- Born: April 10, 1857 Ottawa, Canada West
- Died: January 31, 1926 (aged 68) Franklin, Manitoba, Canada
- Occupations: farmer, politician

= John David Baskerville =

Canadian politician

John David Baskerville (April 10, 1857 – January 31, 1926) was a politician in Manitoba, Canada, serving in the Legislative Assembly of Manitoba from 1915 to 1920.

Baskerville was born in Ottawa, Canada West (now Ontario) the son of Joseph Baskerville, and was educated at Ramseys Corners. In 1888, he married Jennie Oatway. He moved to Manitoba and worked as a farmer, also serving as a municipal councillor and school trustee for 27 years. In religion, Baskerville was a Presbyterian.

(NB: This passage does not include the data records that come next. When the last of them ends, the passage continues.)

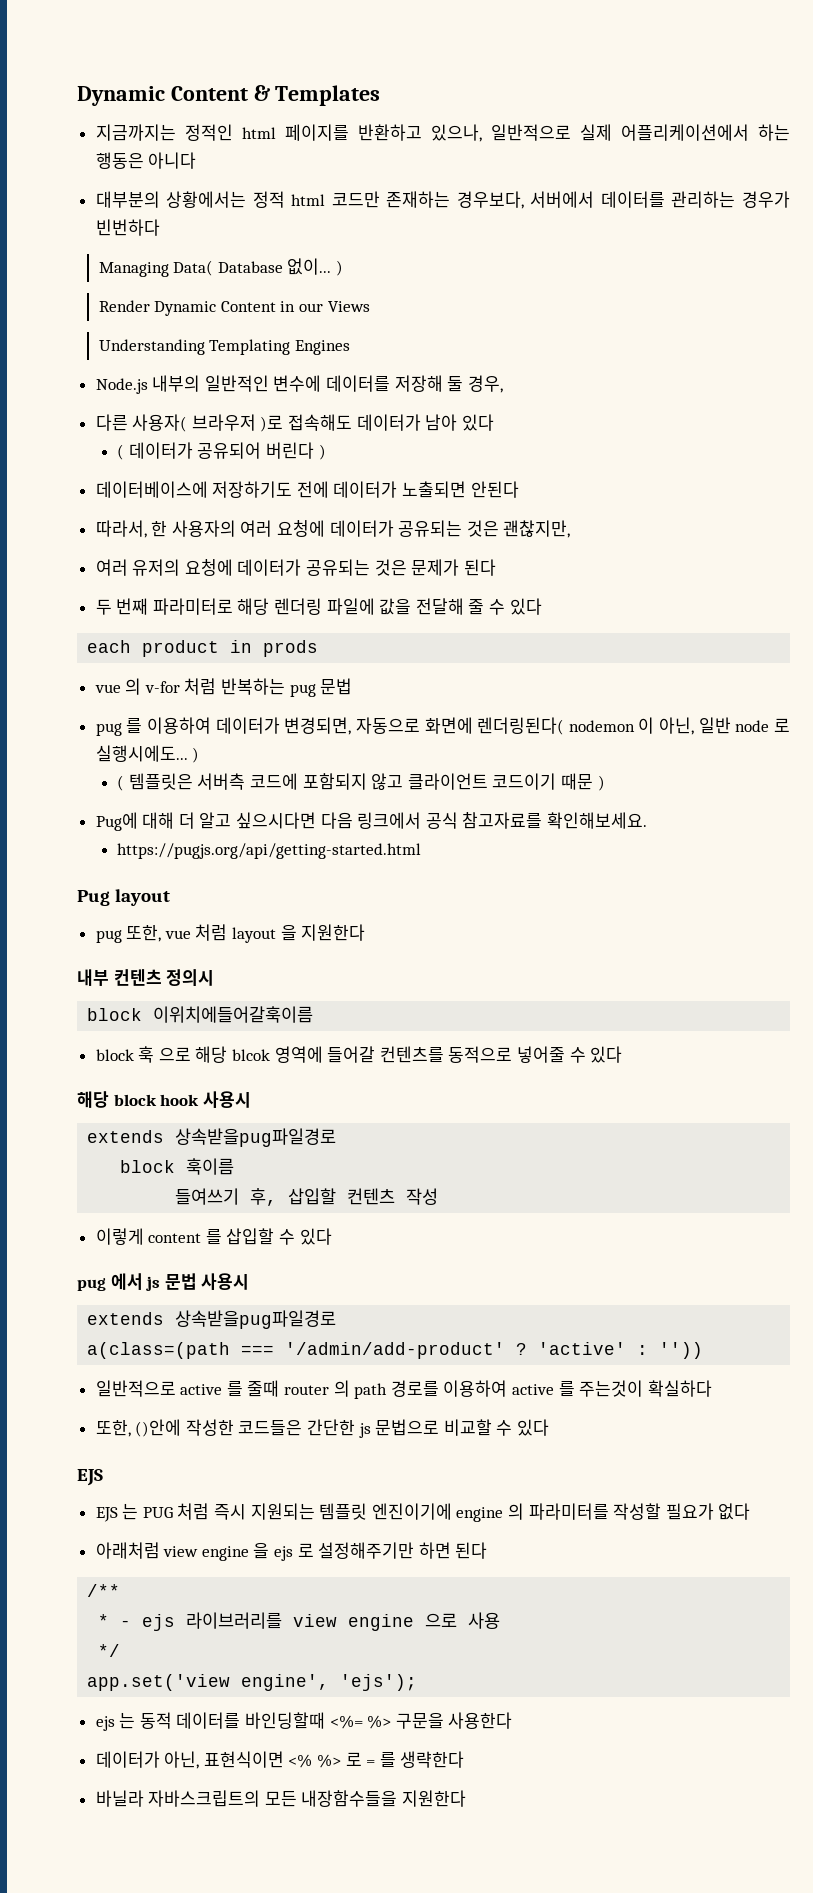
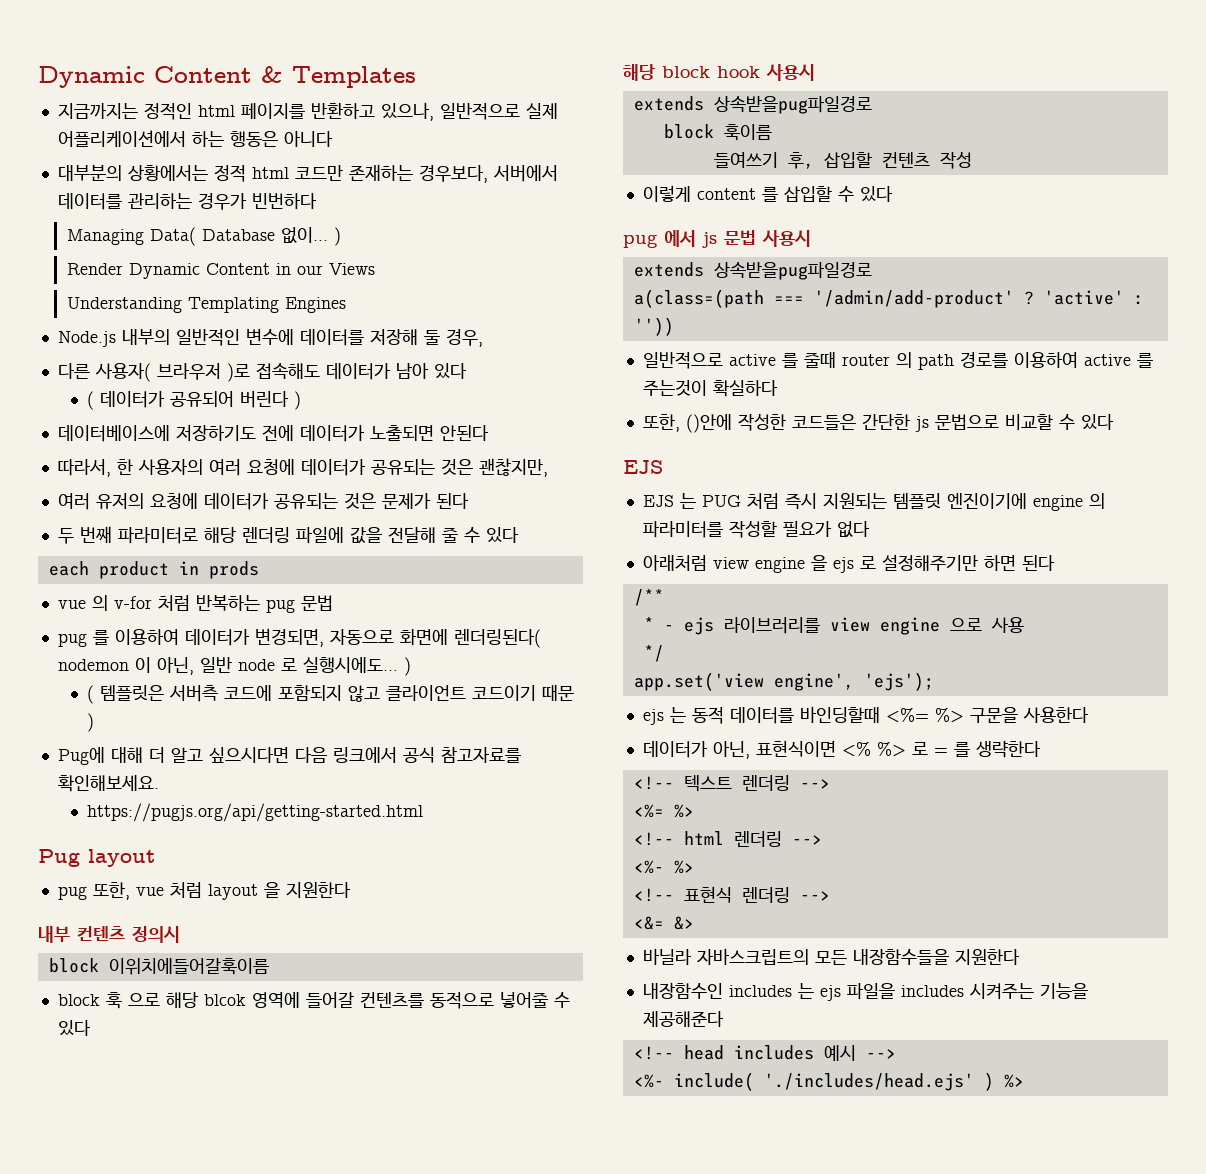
+ <!-- 텍스트 렌더링 -->
+ <%= %>
+ <!-- html 렌더링 -->
+ <%- %>
+ <!-- 표현식 렌더링 -->
+ <&= &>
+ 내장함수인 includes 는 ejs 파일을 includes 시켜주는 기능을 제공해준다
+ <!-- head includes 예시 -->
+ <%- include( './includes/head.ejs' ) %>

He was elected to the Manitoba legislature in the 1915 provincial election, defeating his Conservative opponent by 721 votes in the rural, southeastern constituency of Emerson. The Liberals won a landslide majority government in this election, and Baskerville served as a backbench supporter of Tobias Norris's administration for the next five years.

Baskerville was defeated in the 1920 provincial election, finishing third against Farmer candidate Dmytro Yakimischak.

Around 1920, Baskerville retired from farming and moved to Dominion City.

He died in the Rural Municipality of Franklin at the age of 68.